Crítica escrita por Ernesto Loaiza para a cobertura do 26º Festival do Rio.
Sinopse: A vida de uma garota que nasceu numa vila de operários de uma mina e tem que aprender a lidar com sucessivas perdas. Com o fim da mineração, o local se transforma em uma cidade-fantasma. Sem ter para onde ir, ela e seu cachorro são os únicos que não abandonam o lugar, até que o rompimento de uma barragem dizima a região. Após perder todos os seus mundos, Kaylane insiste em sobreviver e resistir. Um filme sobre crescer e sonhar em meio à poeira, à lama e ao silêncio.
O Silêncio das Ostras (2024) é um filme denúncia sobre os impactos da mineração em Minas Gerais e sob o véu de uma trama familiar centrada na figura de Kaylane, uma criança quieta que parece viver em seu próprio universo. É uma escolha legítima, a do filme, elaborar sua estética a partir da maneira como Kaylane se porta. A criança, nascida em uma comunidade de operários de uma mineradora, tem um ritmo próprio, uma visão de mundo incompatível com a marcha das máquinas que exploram o meio ambiente e fazem circular o dinheiro. Seus interesses são as fragilidades da natureza, especialmente os insetos: ouve os sons das cigarras com atenção todas as noites; detém-se para apreciar novas espécies que encontra por aí; coleciona os corpos dos insetos que jazem na terra. Até porque, conforme acompanhamos ao fim do filme, ela encontra, em uma aldeia indígena, um lar, um espaço que se relaciona com a terra de uma maneira não-exploratória, em sintonia com a natureza e, para tal, em um ritmo diferente — ela até participa de um canto à Cabocla Jurema, entidade que jamais ouviu falar. Essa personagem, vivida por, na infância, Lavínia Castelari e, na fase adulta, Bárbara Colen é bastante interessante porque depende muito da gestualidade e dos olhares das atrizes, que surpreendem pela sintonia nas interpretações.
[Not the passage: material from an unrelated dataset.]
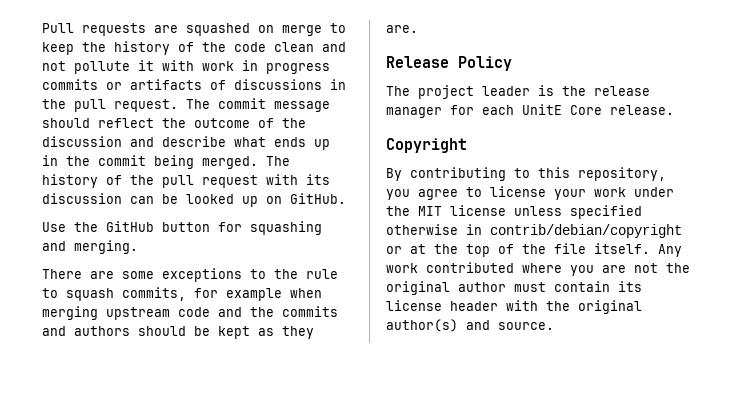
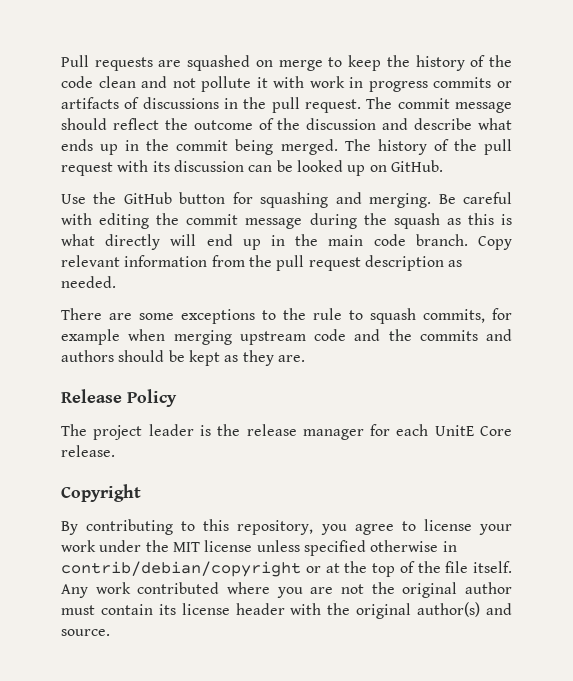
(138, 247) none -> [438,192,512,204] [61,213,513,229] [61,234,512,250] [61,255,463,271] [61,276,116,288] Be careful with editing the commit message during the squash as this is what directly will end up in the main code branch. Copy relevant information from the pull request description as needed.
Porém, temo que esse ritmo possa ter desgastado um pouco a experiência geral do filme devido às tramas familiares, são dilatas de tal forma que a monotonia toma conta. Claro, considerando que “silêncio” é uma palavra presente no título filme, não é como se essa decisão criativa não fosse coesa ao que se propõe. Porém, a meu ver, mais que qualquer personagem do filme, com exceção de Kaylane, interessa mais analisar como é que o filme trabalha o espaço daquela comunidade e suas transformações. Desde a chegada dos primeiros postes de luz, até as desocupações das casas, há um trabalho muito bom da diretora de arte, Juliana Lobo, em moldar o ambiente ao longo das décadas. Evidentemente, a família de Kaylane também passa por transformações e são, sim, feitos comentários sobre como as condições da comunidade afetam a todos, mas esses aspectos são elaborados em longas durações, o pode dar a impressão de que é um trabalho de personagem aprofundado, mas, na verdade, é um tanto quanto simples. É bastante perceptível, por exemplo, que o tema “filho que sai de casa para trabalhar e não dá retorno à família” será repetido; que a letra da canção Minha Pequena Eva dialoga com o contexto ambiental do filme; e mais.
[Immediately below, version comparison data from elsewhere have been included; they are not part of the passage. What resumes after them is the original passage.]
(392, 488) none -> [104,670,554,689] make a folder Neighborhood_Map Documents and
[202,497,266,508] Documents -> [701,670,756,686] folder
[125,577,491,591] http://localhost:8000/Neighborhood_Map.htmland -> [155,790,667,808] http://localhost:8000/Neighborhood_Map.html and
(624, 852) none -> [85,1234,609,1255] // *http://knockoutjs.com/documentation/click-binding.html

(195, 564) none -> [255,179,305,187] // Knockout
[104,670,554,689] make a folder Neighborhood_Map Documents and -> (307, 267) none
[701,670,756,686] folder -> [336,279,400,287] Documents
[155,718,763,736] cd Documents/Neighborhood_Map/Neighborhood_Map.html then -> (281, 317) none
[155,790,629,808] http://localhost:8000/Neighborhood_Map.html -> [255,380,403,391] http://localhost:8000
Além disso, essas tramas familiares tiram o foco da contemplação do espaço, que considero ser o ponto forte do filme. O filme dedica uma boa quantidade de tempo em longos planos mostrando a região: o lago poluído; os morros sendo escavados; a lama a escorrer; tudo isso com um desenho de som muito bem construído, que dá gosto de apreciar seus detalhes junto da imagem. Assim, essa atenção aos mínimos detalhes da terra, com planos lentos e sons baixos, contrasta muito bem com as imagens de arquivo, longo antes dos créditos, de catástrofes ambientais, como o rompimento da barragem em Brumadinho, que se realçam pela delicadeza do que foi apresentado anteriormente. Pena que essa qualidade, que se aproxima do experimental, perde-se, um pouco, pelo marasmo das outras histórias que o filme quer contar.